§ **What you are asked to do**: In the entries below, find the line with "[36,2169,186,2201] KZT 360,100" and the line with "[454,2169,604,2201] KZT 255,400". Return those two lines and all lines between them, exactly.

§ **Material provided**:
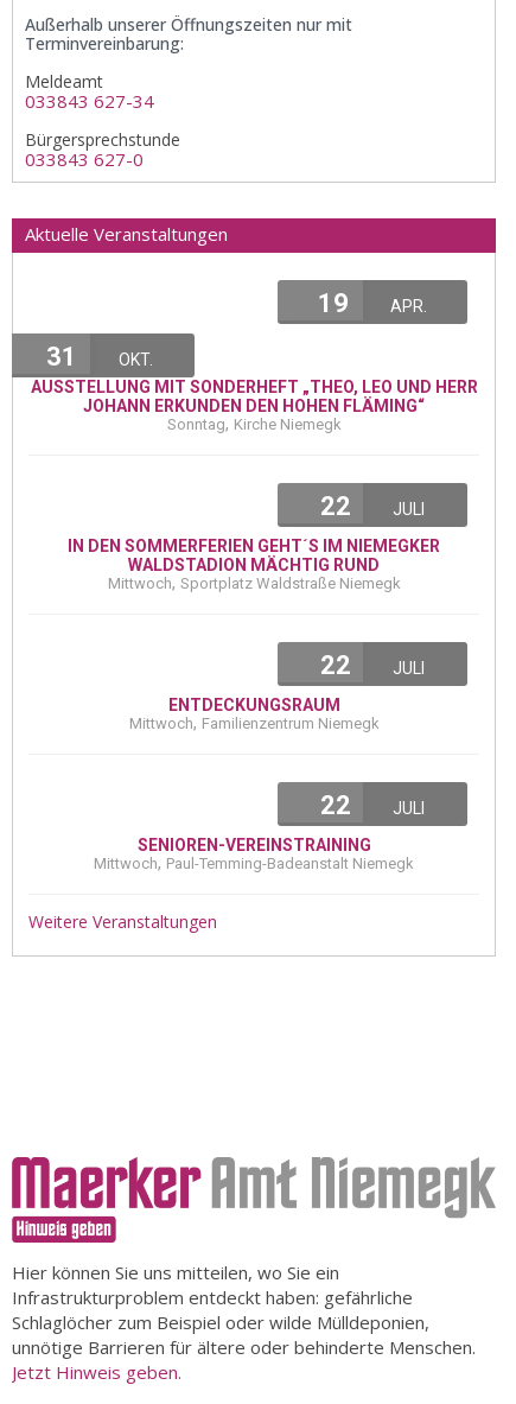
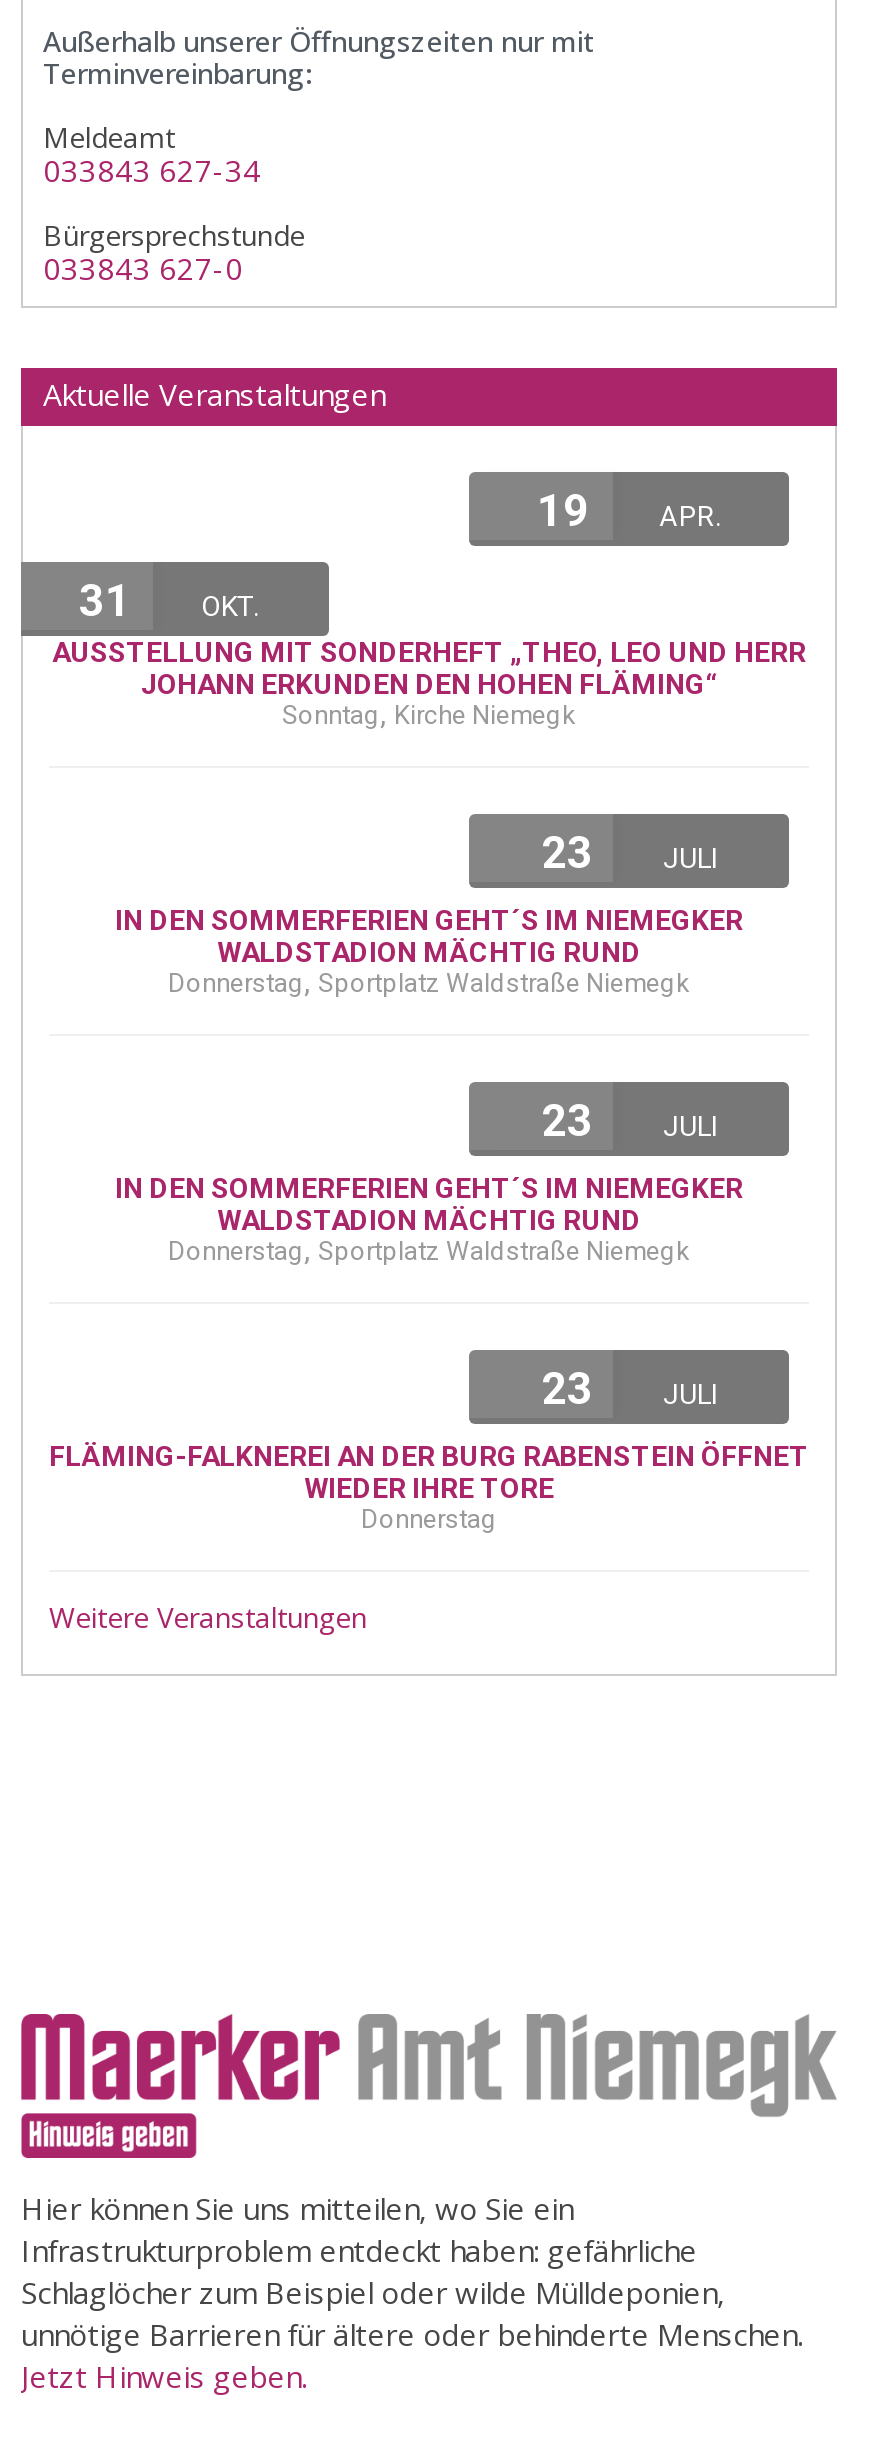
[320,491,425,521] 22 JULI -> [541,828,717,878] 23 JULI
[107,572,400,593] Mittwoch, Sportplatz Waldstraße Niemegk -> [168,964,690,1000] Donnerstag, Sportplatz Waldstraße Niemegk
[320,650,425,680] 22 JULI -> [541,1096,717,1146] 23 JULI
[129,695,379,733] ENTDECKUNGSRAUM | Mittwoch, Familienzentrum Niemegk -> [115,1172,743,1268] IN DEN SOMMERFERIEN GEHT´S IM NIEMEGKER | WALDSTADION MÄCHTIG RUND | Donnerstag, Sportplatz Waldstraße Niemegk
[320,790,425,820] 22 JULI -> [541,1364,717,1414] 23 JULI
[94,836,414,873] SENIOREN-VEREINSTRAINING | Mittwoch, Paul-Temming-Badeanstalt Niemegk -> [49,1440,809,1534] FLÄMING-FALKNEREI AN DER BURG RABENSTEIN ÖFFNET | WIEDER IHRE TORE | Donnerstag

==

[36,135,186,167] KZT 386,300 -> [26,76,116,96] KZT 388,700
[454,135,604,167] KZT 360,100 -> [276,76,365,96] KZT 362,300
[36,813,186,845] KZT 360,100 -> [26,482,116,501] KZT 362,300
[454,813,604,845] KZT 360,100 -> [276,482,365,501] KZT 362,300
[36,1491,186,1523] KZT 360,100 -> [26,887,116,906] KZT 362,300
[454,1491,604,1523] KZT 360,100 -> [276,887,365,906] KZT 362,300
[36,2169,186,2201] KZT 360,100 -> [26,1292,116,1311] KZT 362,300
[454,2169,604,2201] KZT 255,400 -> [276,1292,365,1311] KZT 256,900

§ **Task response**:
[36,2169,186,2201] KZT 360,100 -> [26,1292,116,1311] KZT 362,300
[454,2169,604,2201] KZT 255,400 -> [276,1292,365,1311] KZT 256,900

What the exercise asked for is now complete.